Осененный крыльями Зимородка,
Вышел Хума путем Розы,
В ясном сиянии Розы.
Противостоя. Драконам,
Удалился он к самому краю мира,
В Чащу, куда привел его Паладайн,
И там, познав муки духа и тела,
Он стал собою самим.
Тогда и предстал ему Белый Олень,
Посланец Первоначал Творенья,
И Время застыло в полете, когда у края лесов
Изголодавшийся Хума приложил стрелу к тетиве,
Благодаря Богов за щедрую милость…
Но загляделся на корону рогов,
Дивно изогнутых, подобно символу сердца,
И опустил лук,
И время возобновило свой бег.
И Хума пошел за Оленем, несшим в рогах
Юный сеет утра и росчерк орлиного когтя,
А перед ними возносилась Гора,
Окутанная ночными тенями,
И три луны замерли в небе.
Светало, когда Белый Олень
Покинул Хуму в роще у подножья Горы,
И тот не искал его более, ибо увидел
Конец тяжкой дороги и обещание зеленой весны
В глазах Женщины, вышедшей навстречу ему.
Святы были дни, что он с нею провел,
Свят был воздух, внимавший словами забытым песням любви,
И, заслушавшись, луны склонились над Великой Горой.
И она бежала его, уклончивая, как пламя,
Прекрасная, безымянная и оттого прекраснее вдвое.
И узнали они, что земля, полет облаков
И самая Чаща —
Просты и бесхитростны перед чащобами сердца.
И вот наконец она поведала ему свою тайну…
Не женщиной была она, не из племени смертных, —
Породил ее род могучих Драконов.
Потемнело небо над Хумой, качнулись луны,
Краткая жизнь травы казалась насмешкой над человеческим родом,
Меркнул свет над ощетинившейся Горой.
Но Женщина воззвала к Паладайну,
Воззвала к его мудрости, испрашивая ответа,
Желая отрешиться от Вечности
И серебряными руками взрастить рощу надежды.

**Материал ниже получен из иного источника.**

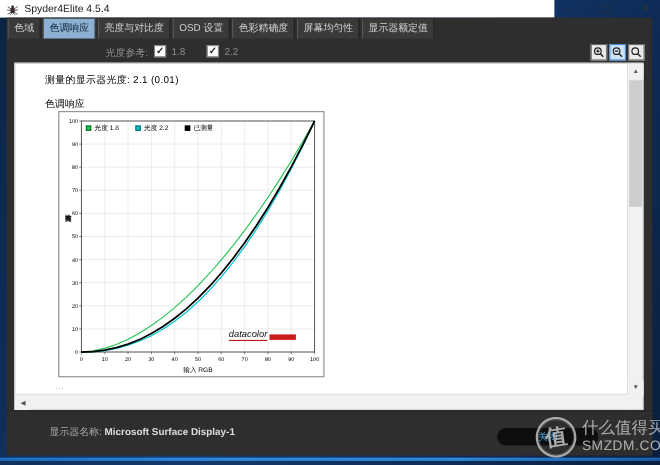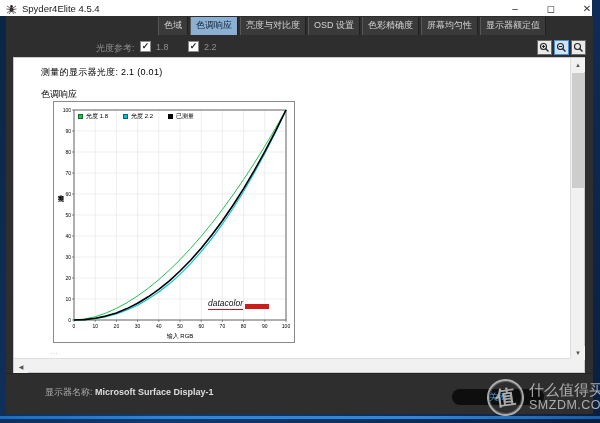--- a/index.html
+++ b/index.html
@@ -4,32 +4,32 @@
 <style>
   * { margin:0; padding:0; box-sizing:border-box; }
   html,body { width:600px; height:423px; overflow:hidden; }
   body { font-family:"Liberation Sans", sans-serif; }
   #screen { position:relative; width:600px; height:423px; overflow:hidden;
     background:linear-gradient(115deg,#0b2444 0%,#123a6e 45%,#0e2c57 75%,#0a1f3e 100%); }
   .desktop-line { position:absolute; left:0; top:416px; width:600px; height:3px;
     background:linear-gradient(90deg,#1d6cc0,#2f86d6 30%,#2f86d6 70%,#1a5da8); }
 
   
-  .titlebar { position:absolute; left:0; top:0; width:592px; height:16px; background:#ffffff;
+  .titlebar { position:absolute; left:0; top:0; width:504px; height:16px; background:#ffffff;
     display:flex; align-items:center; padding-left:6px; }
   .titlebar .app-title { font-size:9.5px; color:#1a1a1a; margin-left:5px; }
   .win-btn { position:absolute; top:0; height:16px; width:26px; display:flex; align-items:center;
     justify-content:center; font-size:10px; color:#333; }
   .win-btn.min { left:502px; } .win-btn.max { left:538px; } .win-btn.close { left:574px; }
 
   
   .appbody { position:absolute; left:6px; top:16px; width:587px; height:398px; background:#2e2e2e; }
 
   
-  .tabstrip { position:absolute; left:0; top:1px; width:541px; display:flex; justify-content:flex-end; }
+  .tabstrip { position:absolute; left:0; top:1px; width:541px; display:flex; justify-content:flex-start; }
   .tab { font-size:9px; color:#d2d2d2; background:#3a3a3a; padding:2px 5px 3px 5px; margin:0 1px;
     border-left:1px solid #575757; border-right:1px solid #1f1f1f; white-space:nowrap; cursor:default; }
   .tab.selected { background:#8cb0d2; color:#0e2136; }
 
   
   .tb-label { position:absolute; font-size:9px; color:#8f8f8f;text-align:right; }
   .checkbox { position:absolute; width:11px; height:11px; background:#fff; border:1px solid #8a8a8a;
     font-size:9px; line-height:9px; text-align:center; color:#1a1a1a; font-weight:bold; }
   .zoom-group { position:absolute; left:531px; top:24px; display:flex; gap:2px; }
   .zoom-btn { width:15px; height:15px; background:#e9e9e9; border:1px solid #6a6a6a;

Молился с нею и Хума. И вот вернулся Олень,
И на восток,
Пустынными полями, обращенными в золу,
Сквозь кровь и пожарища — ибо здесь промчались драконы —
Зашагал Хума, влекомый мечтой о Серебряной Драконице,
Ведомый Оленем, скачущим впереди.
И наконец в Храме
У самых пределов востока,
Там, где обрывался восток,
Ему предстал Паладайн в сиянии славы, в звездном венце.

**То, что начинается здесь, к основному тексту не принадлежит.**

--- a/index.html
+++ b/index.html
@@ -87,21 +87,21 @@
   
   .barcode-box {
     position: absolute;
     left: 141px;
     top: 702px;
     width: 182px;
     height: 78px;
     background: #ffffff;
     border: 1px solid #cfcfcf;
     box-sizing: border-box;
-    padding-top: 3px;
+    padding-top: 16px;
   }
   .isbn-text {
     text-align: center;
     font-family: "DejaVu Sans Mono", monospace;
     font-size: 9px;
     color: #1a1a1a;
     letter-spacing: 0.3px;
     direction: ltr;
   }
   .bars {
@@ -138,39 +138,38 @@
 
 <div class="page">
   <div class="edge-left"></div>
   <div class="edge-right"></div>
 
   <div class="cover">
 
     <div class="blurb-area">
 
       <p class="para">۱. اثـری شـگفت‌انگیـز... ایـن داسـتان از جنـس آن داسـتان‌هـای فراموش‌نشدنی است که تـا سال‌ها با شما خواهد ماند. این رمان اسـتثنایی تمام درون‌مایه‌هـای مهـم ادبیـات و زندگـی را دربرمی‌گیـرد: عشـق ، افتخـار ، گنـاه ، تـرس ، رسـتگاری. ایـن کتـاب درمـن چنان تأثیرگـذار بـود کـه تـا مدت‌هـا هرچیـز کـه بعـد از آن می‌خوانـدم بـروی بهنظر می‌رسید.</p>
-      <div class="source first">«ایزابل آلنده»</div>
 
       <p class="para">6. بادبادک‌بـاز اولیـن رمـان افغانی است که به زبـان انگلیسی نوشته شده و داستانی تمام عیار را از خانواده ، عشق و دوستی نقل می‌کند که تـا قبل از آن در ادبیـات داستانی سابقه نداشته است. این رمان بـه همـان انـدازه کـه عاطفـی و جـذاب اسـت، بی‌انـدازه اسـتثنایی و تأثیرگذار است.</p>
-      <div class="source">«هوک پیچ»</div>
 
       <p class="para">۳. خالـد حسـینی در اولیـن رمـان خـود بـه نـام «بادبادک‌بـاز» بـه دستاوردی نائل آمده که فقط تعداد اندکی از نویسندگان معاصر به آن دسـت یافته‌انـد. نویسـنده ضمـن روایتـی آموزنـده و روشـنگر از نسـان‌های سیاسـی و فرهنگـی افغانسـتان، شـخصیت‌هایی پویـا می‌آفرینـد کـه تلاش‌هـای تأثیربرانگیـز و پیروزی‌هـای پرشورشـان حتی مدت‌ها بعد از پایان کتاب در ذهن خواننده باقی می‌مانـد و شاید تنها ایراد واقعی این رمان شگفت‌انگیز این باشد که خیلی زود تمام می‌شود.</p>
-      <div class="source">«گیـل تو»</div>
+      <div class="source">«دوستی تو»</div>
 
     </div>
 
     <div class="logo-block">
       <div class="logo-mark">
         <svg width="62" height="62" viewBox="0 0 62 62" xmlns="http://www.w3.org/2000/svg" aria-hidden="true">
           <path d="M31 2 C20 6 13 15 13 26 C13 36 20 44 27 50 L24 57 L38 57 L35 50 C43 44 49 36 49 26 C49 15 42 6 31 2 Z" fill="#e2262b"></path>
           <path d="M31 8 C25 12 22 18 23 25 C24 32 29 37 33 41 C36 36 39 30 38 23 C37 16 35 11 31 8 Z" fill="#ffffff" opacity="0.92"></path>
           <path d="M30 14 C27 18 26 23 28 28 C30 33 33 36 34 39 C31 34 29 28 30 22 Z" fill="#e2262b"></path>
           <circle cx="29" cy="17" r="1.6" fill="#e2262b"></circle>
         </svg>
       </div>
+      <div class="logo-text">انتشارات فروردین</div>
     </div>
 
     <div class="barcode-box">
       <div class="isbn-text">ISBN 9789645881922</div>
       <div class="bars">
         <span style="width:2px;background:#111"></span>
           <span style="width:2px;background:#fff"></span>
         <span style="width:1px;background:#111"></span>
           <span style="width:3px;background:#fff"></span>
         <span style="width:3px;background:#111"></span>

И дал Хуме выбор — тягчайший из всех возможных,
Ибо знал Паладайн, что сердце рождает мечты,
Способные бросить нас за ускользающим светом,
В погоню за невозможным.
Вернувшись с невестой к людям,
Под родные тростниковые крыши,
Хума отказывался от тайны Копья.
И оставлял мир во власти драконов.
Взяв же Копье,
Избавит он мир от насилья и смерти —
И потеряет любовь.
Тяжкий выбор! И вспомнилось Хуме,
Как его баюкала Чаща, навевая мысли о вечном,
Как солнце ограждало его от беды.
А теперь черная луна кружила в небе над Кринном,
Высасывая жизнь из рощ, из Горы,
Из покинутых деревень.
Выбор его был подобен жаркой боли в ладони,
Что мерещится человеку, лишенному руки.
И она пришла к нему в ореоле сияющих слез,
И он увидел во сне, как рушится и воскресает мир,
Отраженный в гранях Копья.
В ее прощании были гибель и возрождение,
И напряжение сердца разорвало круг горизонта.
Хума принял Копье, и продолжилась история мира.
Бледный жар метнула его занесенная длань.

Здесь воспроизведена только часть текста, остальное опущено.